The researchers were interested in taking advantage of the unique behavior of light when it interacts with metallic nanostructures smaller than a single wavelength of light. Among other effects, the phenomenon, called surface plasmon resonance, can concentrate light and enhance electric fields. Dr. John Mark Martirez, a post-doctoral researcher and member of the Princeton research team, said that the researchers believed it would be possible to use plasmon resonances to boost a catalyst's power to split apart nitrogen molecules.
"It is a different method of delivering energy to break the bond," he said. "Instead of using heat, we are using light."
In a January 5 article in the journal Science Advances, the researchers describe how they used computer simulations to model light's behavior in tiny structures made from gold and molybdenum. Gold is one of a class of metals, including copper and aluminum, which can be shaped to produce surface plasmon resonances. The researchers used a set of computer modeling tools to simulate nanostructures made of gold, and added molybdenum to its surface, which is a metal that can split nitrogen molecules.
"The plasmonic metal acts like a lightning rod," Martirez said. "It concentrates a large amount of the light energy in a very small area."
The concentrated light energy effectively boosts the molybdenum's ability to pull apart the two nitrogen atoms.
"The interaction of light magnifies the electric field close to the surface of the catalyst, which helps break the bond," Martirez said.
The researchers' calculations indicate that the plasmon-resonance technique should be able to reduce substantially the energy needed to crack the atmospheric nitrogen molecules. Carter said the modeling indicates it should be possible to dissociate the nitrogen molecule at room temperature and at lower pressures than required by the Haber-Bosch process.
Simulating the process while also considering the effect of light was challenging. Most computer models that can accurately assess chemical reactions at the molecular level, and account for changes induced by light, can only simulate a few atoms at a time. While this is scientifically valuable, it does not usually suffice for evaluating industrial processes.
So the researchers turned to a technique originally developed by Carter that allows scientists to use highly accurate methods for modeling a small fragment of the surface and then extend those results to get an understanding of a wider system. The technique, called embedded correlated wave function theory, has been repeatedly verified and extensively used within the Carter group, and the researchers are confident in its application to the nitrogen-splitting problem.
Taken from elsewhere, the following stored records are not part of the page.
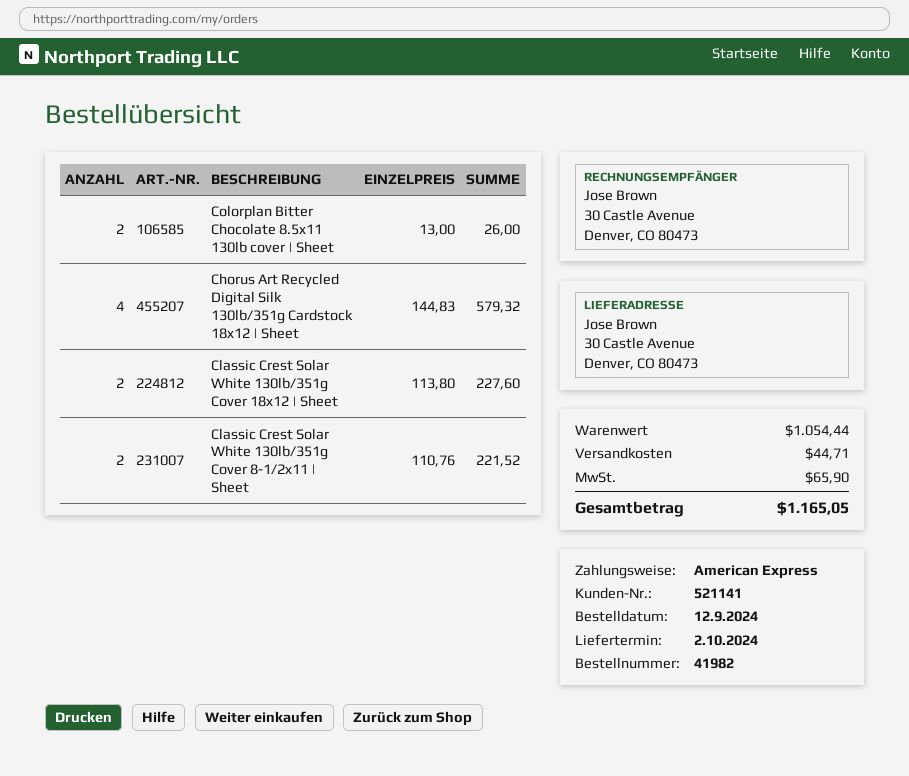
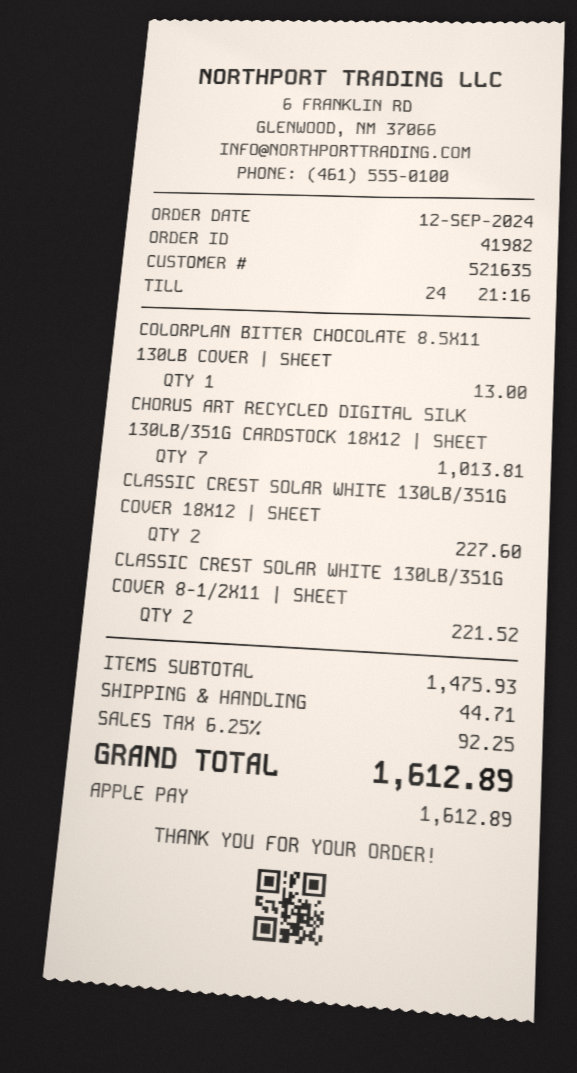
customer number: 521141 -> 521635
payment method: American Express -> Apple Pay
Colorplan Bitter Chocolate 8.5x11 130lb cover | Sheet: 2 for 26.00 -> 1 for 13.00
Chorus Art Recycled Digital Silk 130lb/351g Cardstock 18x12 | Sheet: 4 for 579.32 -> 7 for 1013.81
subtotal: 1054.44 -> 1475.93
tax: 65.90 -> 92.25
total: 1165.05 -> 1612.89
Carter said her team is collaborating with Naomi Hallas and Peter Nordlander of Rice University to test the plasmon-resonance technique in the lab. The researchers have worked together on similar projects in the past, including demonstrating the dissociation of hydrogen molecules on pure gold nanoparticles.
As a next step, Carter said she would like to extend the plasmon resonance technique to other strong chemical bonds. One candidate is the carbon-hydrogen bond in methane. Manufacturers use natural gas to supply the hydrogen in fertilizer as well as other important industrial chemicals. So finding a low-energy method to break that bond could also be a boon to manufacturing.